2 Murders

Chapter 01

I look at my reflection
There is a workplace joke we tend to tell a lot where I work: if you want to lure a librarian into a murder trap, just bring into his sight a disorderly bookshelf, he will run to his death with all the adrenaline rushing in his veins. Why, it is true. There is something close to being a junkie about it, when books are all that you have. Despite the degree of truth in the joke, I never quite liked it. For straightforward reasons that everyone was aware of. My parents had been murdered in cold blood on the highway and much as I would like to paint it like Poe would in his stories, I do not remember much. Maybe it is the proficiency of the people around me who tried to make the sixyear-old forget all about the cruelties of this unfair world and start over with a hope for fair bargains. I do hope for a lot in life. For instance, I hope that the readers would for once respect the ‘silence please’ sign without my having to read it out loud over and over again to them. I also hope that people would start caring for book sleeves only half as much as they care for their phone screens. And dare I hope that the new order for Penguin Classics will be delivered on time. Most harrowing is my hope that the waiter would bring me salt with my meal without my having to ask for it. It is ever so daunting to start a conversation, no matter how important. Library is this way more than heaven, a haven for me. I never have to do anything beyond my rigid routine of talking about books, their organization systems, our 12-page library policy and the directions for the toilets.
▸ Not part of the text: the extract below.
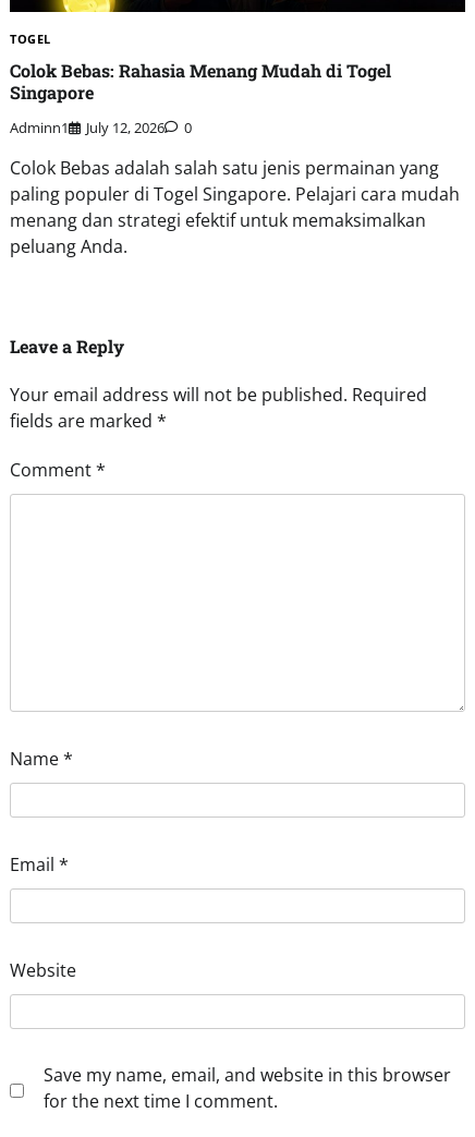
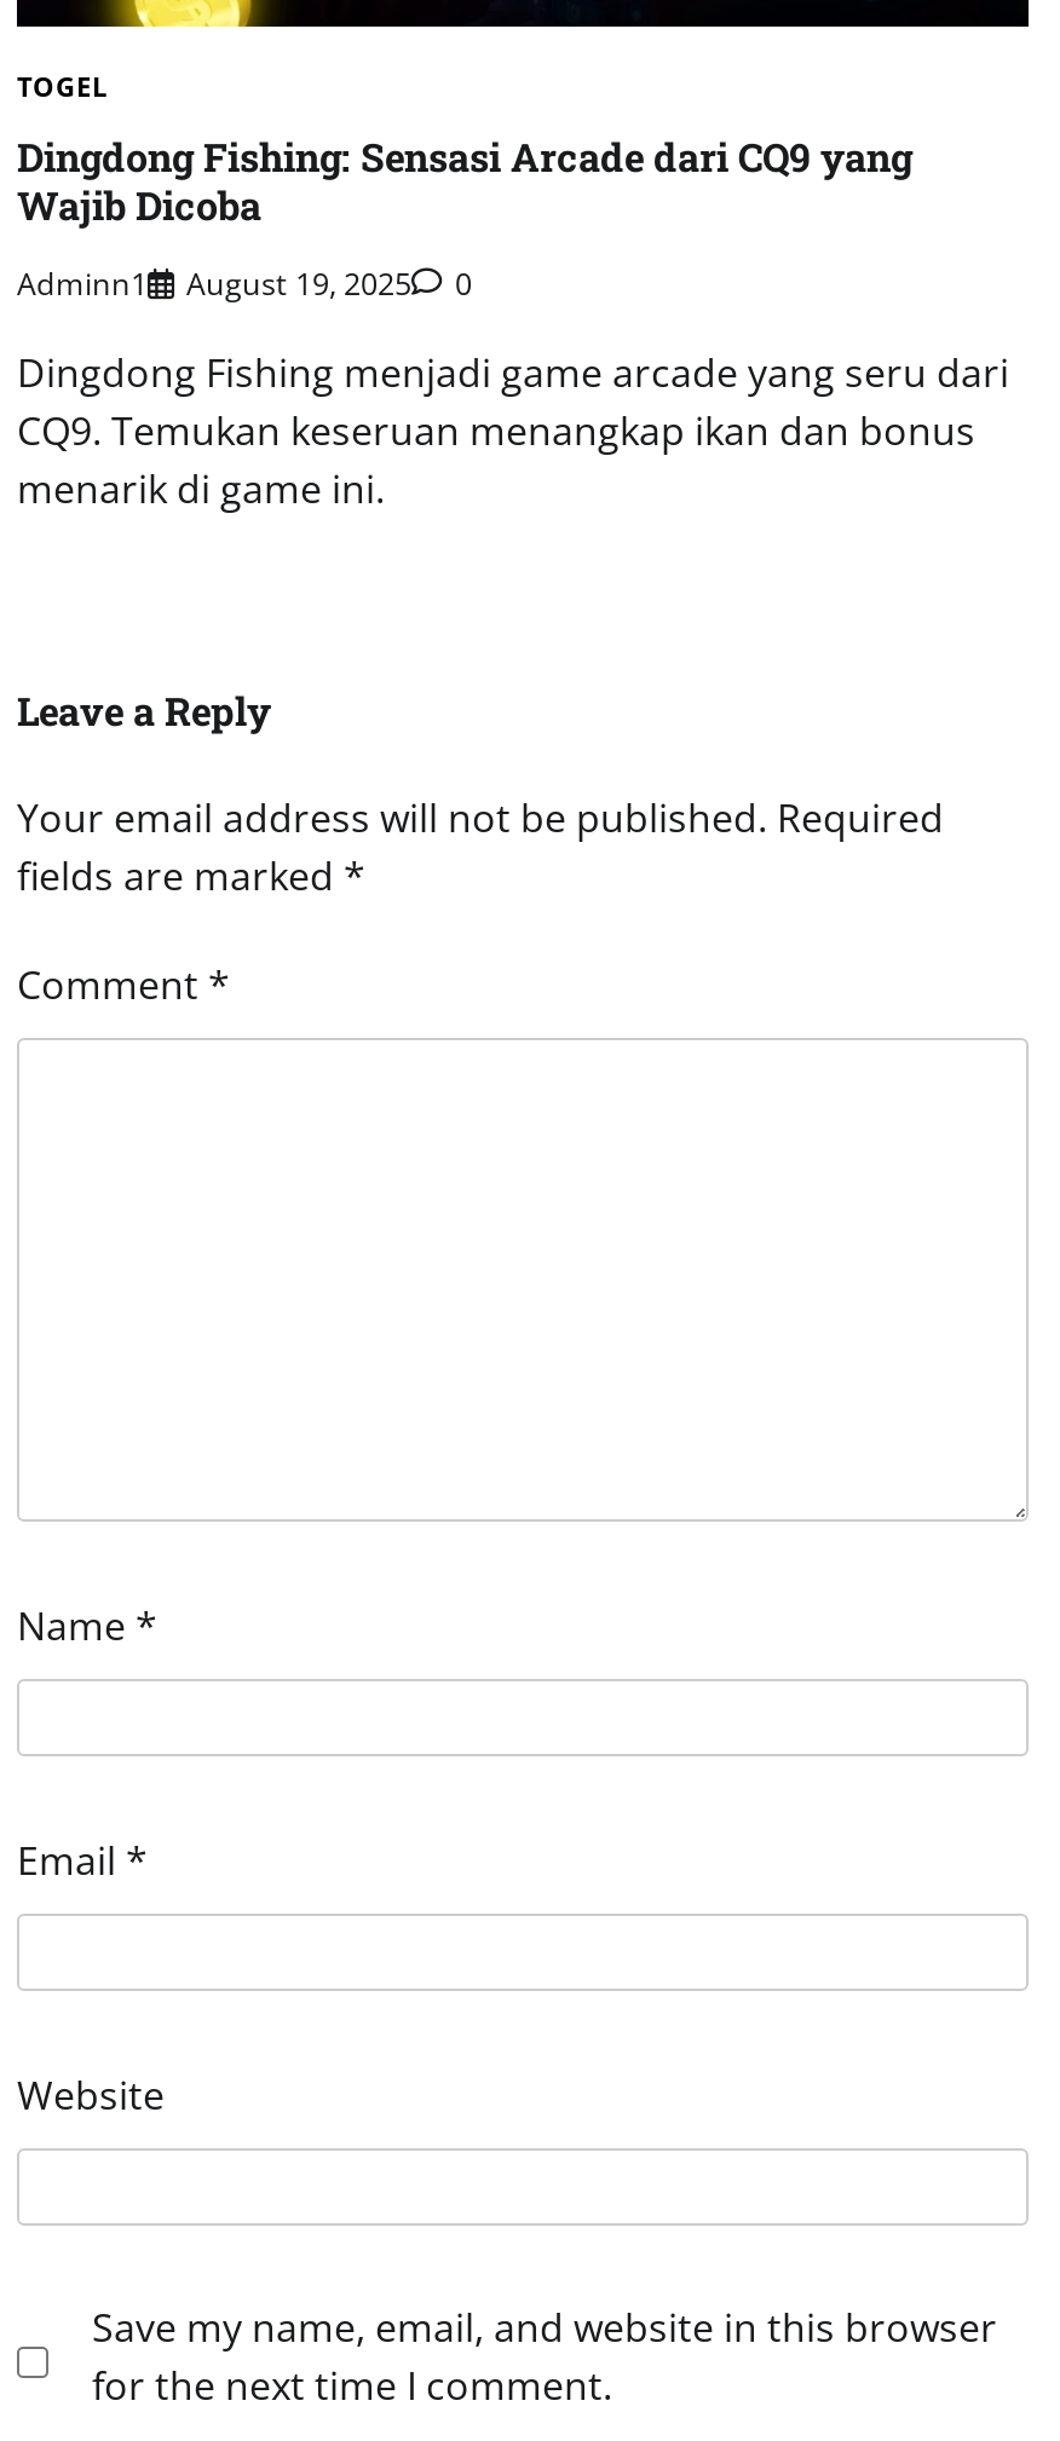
[10,59,391,103] Colok Bebas: Rahasia Menang Mudah di Togel | Singapore -> [17,130,912,229] Dingdong Fishing: Sensasi Arcade dari CQ9 yang | Wajib Dicoba
[10,118,192,137] Adminn1 July 12, 2026 0 -> [17,262,472,305] Adminn1 August 19, 2025 0
[10,156,460,258] Colok Bebas adalah salah satu jenis permainan yang | paling populer di Togel Singapore. Pelajari cara mudah | menang dan strategi efektif untuk memaksimalkan | peluang Anda. -> [17,346,1009,516] Dingdong Fishing menjadi game arcade yang seru dari | CQ9. Temukan keseruan menangkap ikan dan bonus | menarik di game ini.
When all the work is done and all the script has been repeated for all the times needed for the day, my favorite hour arrives when I go to the last bookshelves and sit in my little corner, reading my favorite works. The warm light over old pages and my fingers running across the lengths of the prose, the conversations with the writers that are essentially one way yet so engaging, the quiet of a closed down building and the blissful air of solitude: during
this time, I wonder how could life just bless me with so much more than I could ever hope for.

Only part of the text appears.